USC gave nisei former students honorary alumni status in 2008 and issued honorary degrees to some living nisei students in 2012. USC policy does not allow degrees to be issued posthumously, but Folt decided on “making an exception to this policy because this is the right thing to do,” Auerbach said.

Folt plans to issue a public apology to the 120 students during the gala.

USC had been facing pressure to honor students since a state law passed in 2009, drafted in part by Kaji, requiring schools in the California State University and California Community Colleges systems to award honorary degrees to all displaced Japanese American students, living or deceased.

In 2009, Kaji received a response from Steven Sample, USC’s president at the time, saying the institution did not follow the state universities, Kaji recalled.

For the children of the students, most of whom have died, this degree feels like “getting closure,” said Dr. Larry Fujioka, a Hawaii dentist. For him, this degree felt “much more meaningful” than any recognition that his father, John Masato Fujioka, one of the students to be honored, received in the past.

He said the school’s previous attempts to honor the displaced students, in 2008 and 2012, didn’t represent “a true apology and a true gesture by the university to really come to grips about what they had done.”

Fujioka, 68, said his father “never held a grudge against USC, despite what they did.” He rarely talked about what came after Executive Order 9066, but he always wore his USC sweatshirt.

“He always felt like a USC man,” Fujioka said. “I think he’d be very happy with this.”

Joanne Kumamoto said her father, Jiro Oishi, would be very happy with the news, but for her, it is a bittersweet moment. Her father died in 2002, so he was not recognized in the previous ceremonies.

“I’m really happy for my dad because I know this is something he really wanted,” Kumamoto, 76, said. For as long as she could remember, he was proud to be a Trojan. He wore the school colors, cardinal and gold, and had season tickets to USC football and basketball games. It wasn’t until Kumamoto was in high school that she found out her father did not graduate from USC.

“Personally, I’m a little more, you know, sorry that this didn’t happen earlier,” she said. “But I’m trying to stay positive, because I think it’s a good step for USC.”

Kaji said a lot had changed since 2007, including the new president’s openness to addressing racist chapters of USC history. But mostly what has changed is context, he said.

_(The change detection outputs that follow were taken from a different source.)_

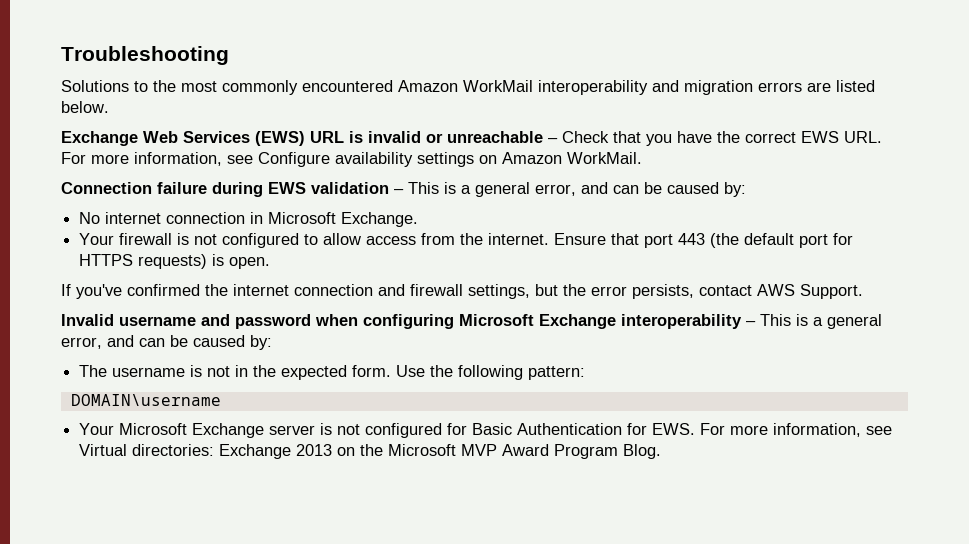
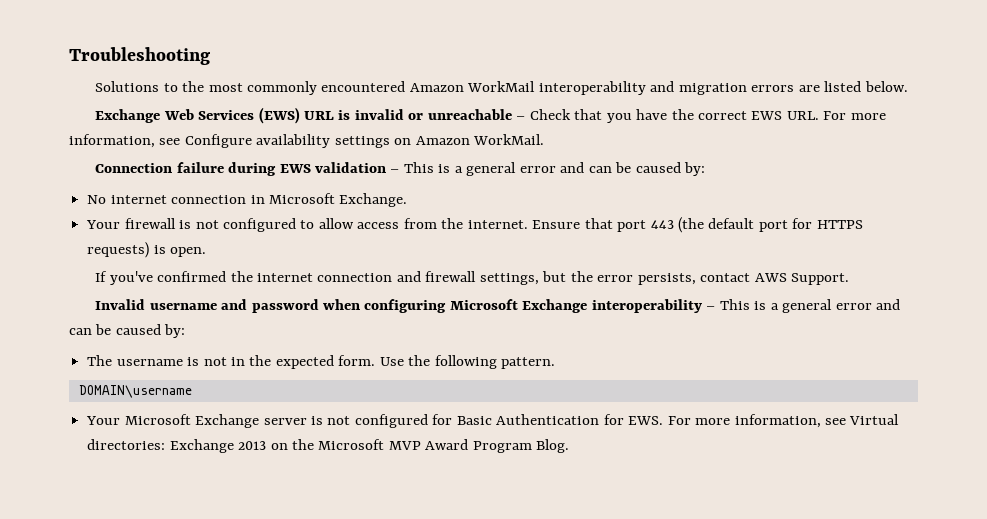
- Connection failure during EWS validation – This is a general error, and can be caused by:
+ Connection failure during EWS validation – This is a general error and can be caused by:
- Invalid username and password when configuring Microsoft Exchange interoperability – This is a general error, and can be caused by:
+ Invalid username and password when configuring Microsoft Exchange interoperability – This is a general error and can be caused by:
- Use the following pattern:
+ Use the following pattern.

“The wave of scandals that have slammed USC in recent years, combined with the civil unrest after the George Floyd case and the wave of anti-Asian violence during the COVID pandemic, all combined to move the issue forward,” Kaji said.

Kaji remembers leading a 10-person protest in front of the auditorium where the first installment of honorary degrees were being awarded in 2012. He did not think the school was doing enough. With him were his parents, both nisei, who knew students affected by the executive order.

“Before both of them passed away, I promised to them that I would continue this effort,” Kaji said. “So I believe this is, you know, completing a promise to them.”